EXERCISE REQUIREMENTS: All entries are to be transcribed verbatim, but images are not carried over.

TASK INPUTS:

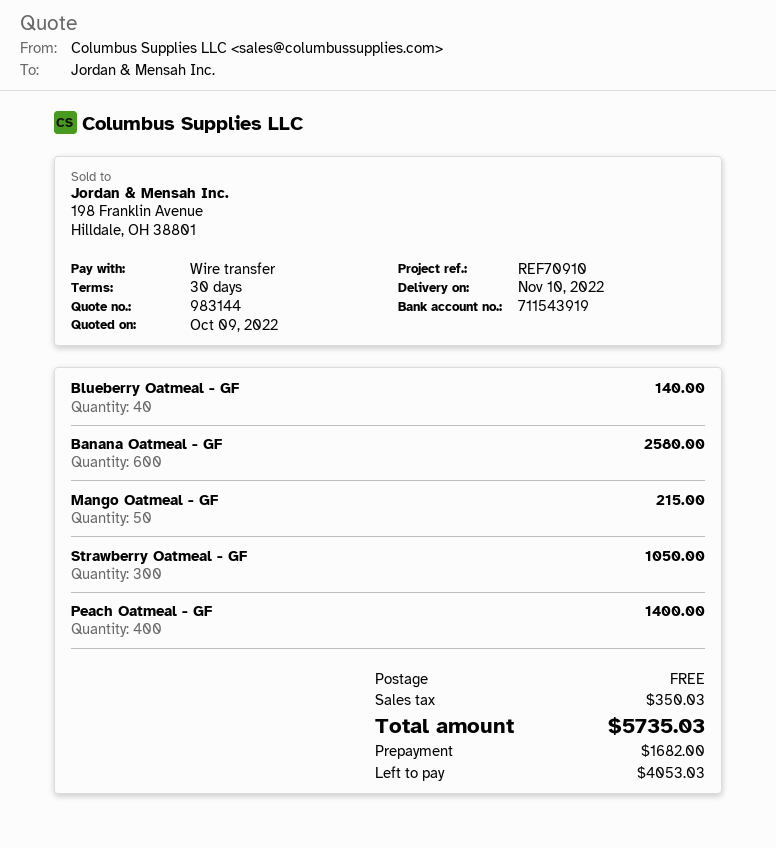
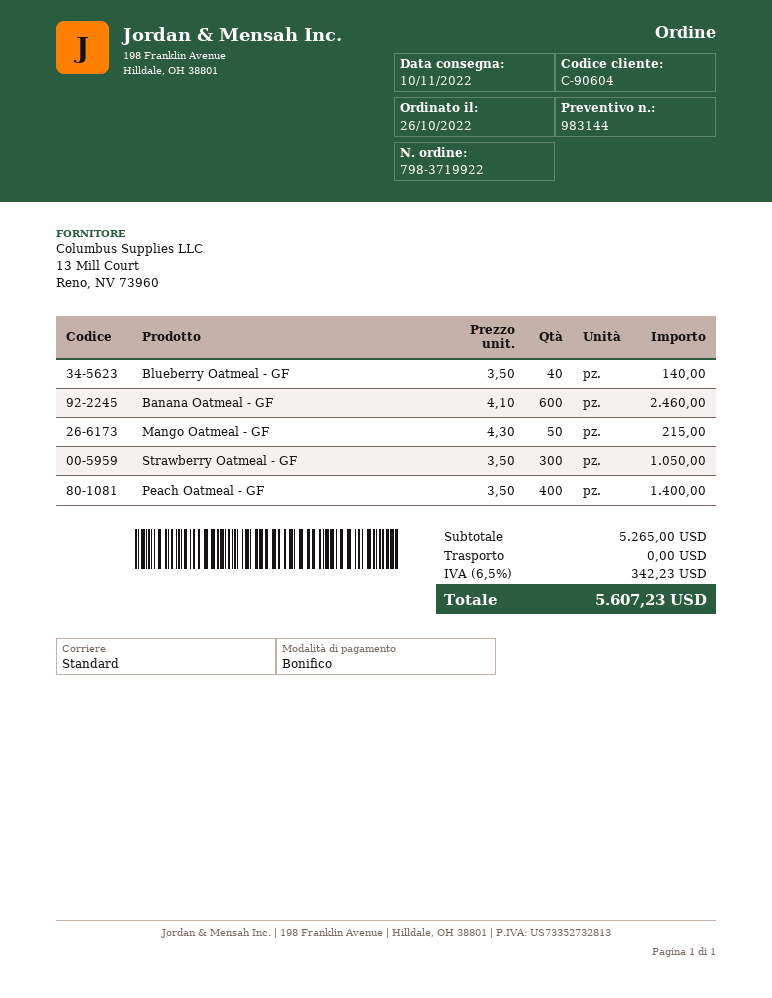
Banana Oatmeal - GF: 600 for 2580.00 -> 600 for 2460.00
tax: 350.03 -> 342.23
total: 5735.03 -> 5607.23

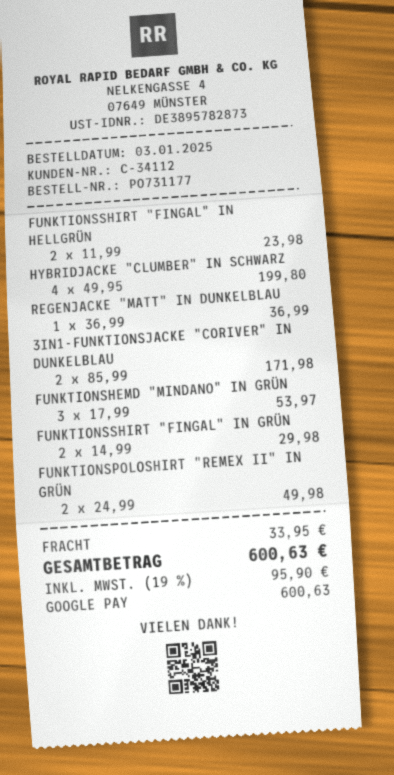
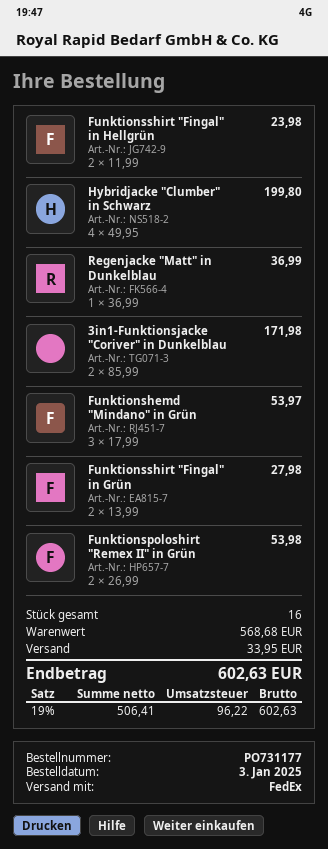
FUNKTIONSSHIRT "FINGAL" IN GRÜN: 2 x 14.99 = 29.98 -> 2 x 13.99 = 27.98
FUNKTIONSPOLOSHIRT "REMEX II" IN GRÜN: 2 x 24.99 = 49.98 -> 2 x 26.99 = 53.98
tax: 19% = 95.90 -> 19% = 96.22
total: 600.63 -> 602.63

YOUR SOLUTION:
Banana Oatmeal - GF: 600 for 2580.00 -> 600 for 2460.00
tax: 350.03 -> 342.23
total: 5735.03 -> 5607.23

FUNKTIONSSHIRT "FINGAL" IN GRÜN: 2 x 14.99 = 29.98 -> 2 x 13.99 = 27.98
FUNKTIONSPOLOSHIRT "REMEX II" IN GRÜN: 2 x 24.99 = 49.98 -> 2 x 26.99 = 53.98
tax: 19% = 95.90 -> 19% = 96.22
total: 600.63 -> 602.63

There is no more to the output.